* **Assignment**
Below are the entries; return exactly the line with "[941,907,1018,926] stage-elni ->" and every later line, without anything else.

* **Materials provided**
[Start of Attachment]
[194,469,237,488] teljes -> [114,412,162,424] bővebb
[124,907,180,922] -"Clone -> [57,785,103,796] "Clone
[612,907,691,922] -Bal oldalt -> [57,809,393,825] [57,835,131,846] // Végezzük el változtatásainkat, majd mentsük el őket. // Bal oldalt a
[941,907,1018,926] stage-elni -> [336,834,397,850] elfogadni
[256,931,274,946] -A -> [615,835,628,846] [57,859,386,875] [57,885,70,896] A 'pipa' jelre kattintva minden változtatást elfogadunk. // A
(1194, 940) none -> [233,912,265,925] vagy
[End of Attachment]
* **Task answer**
[941,907,1018,926] stage-elni -> [336,834,397,850] elfogadni
[256,931,274,946] -A -> [615,835,628,846] [57,859,386,875] [57,885,70,896] A 'pipa' jelre kattintva minden változtatást elfogadunk. // A
(1194, 940) none -> [233,912,265,925] vagy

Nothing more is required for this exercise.